### Data for processing
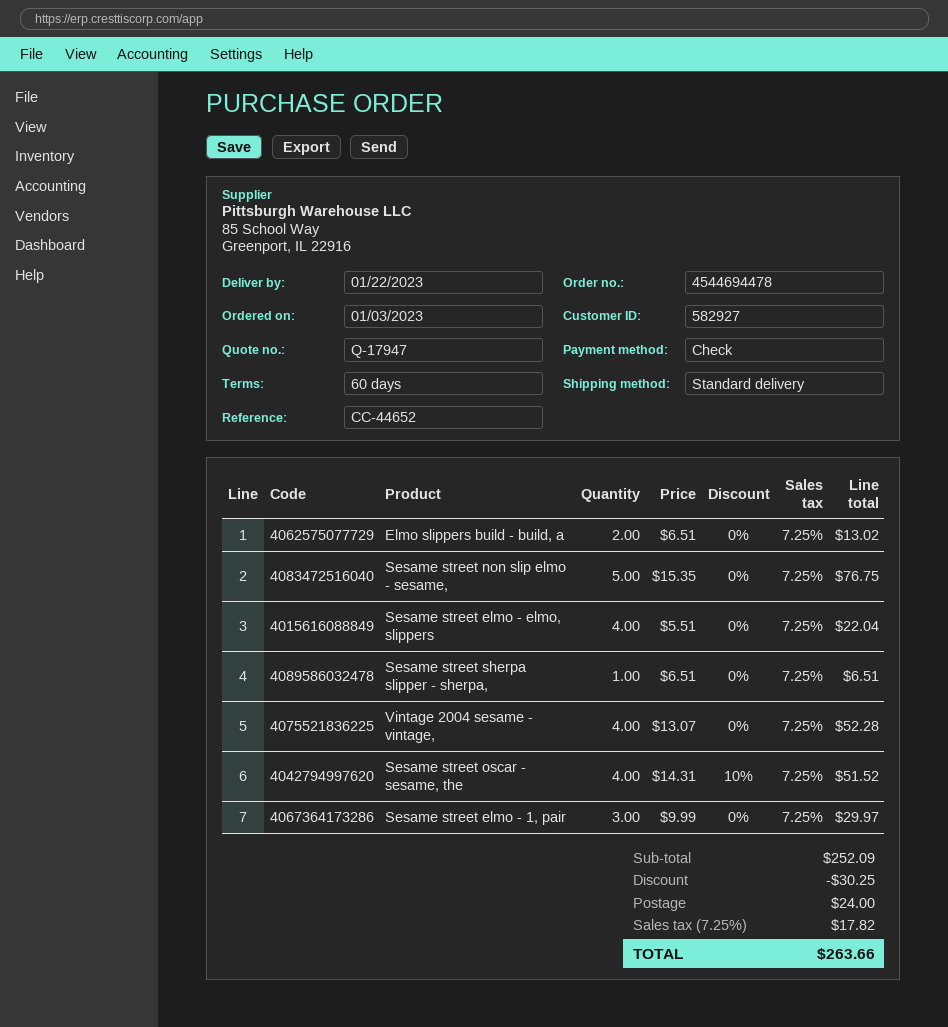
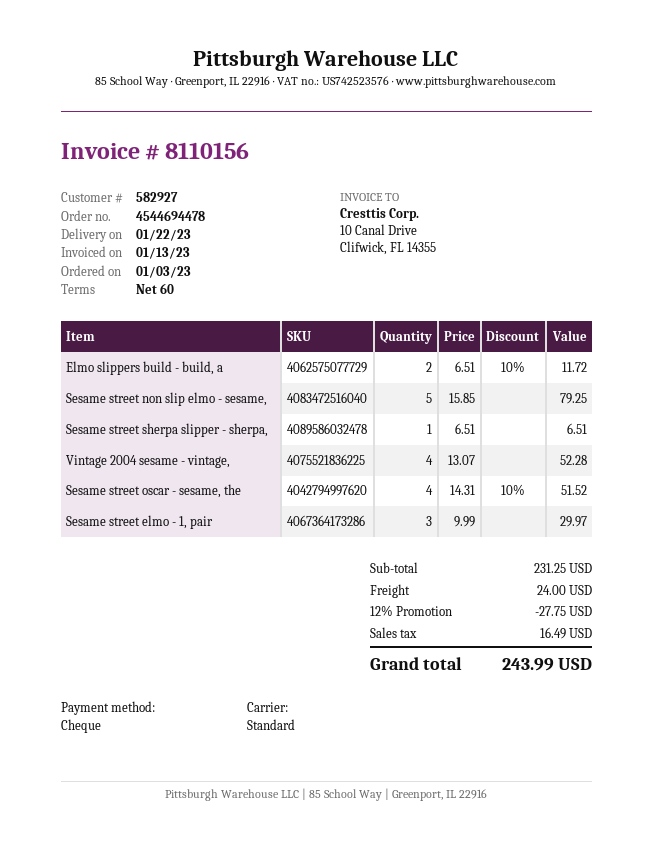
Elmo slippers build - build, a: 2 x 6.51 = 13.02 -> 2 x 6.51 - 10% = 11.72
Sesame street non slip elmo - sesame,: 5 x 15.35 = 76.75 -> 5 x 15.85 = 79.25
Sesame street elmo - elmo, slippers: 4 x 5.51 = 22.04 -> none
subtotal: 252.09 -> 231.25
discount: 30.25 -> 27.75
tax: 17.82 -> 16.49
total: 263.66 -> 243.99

### Task statement
A verbatim copy of the listing is required, with all pictures left out.

### Exercise solution
Elmo slippers build - build, a: 2 x 6.51 = 13.02 -> 2 x 6.51 - 10% = 11.72
Sesame street non slip elmo - sesame,: 5 x 15.35 = 76.75 -> 5 x 15.85 = 79.25
Sesame street elmo - elmo, slippers: 4 x 5.51 = 22.04 -> none
subtotal: 252.09 -> 231.25
discount: 30.25 -> 27.75
tax: 17.82 -> 16.49
total: 263.66 -> 243.99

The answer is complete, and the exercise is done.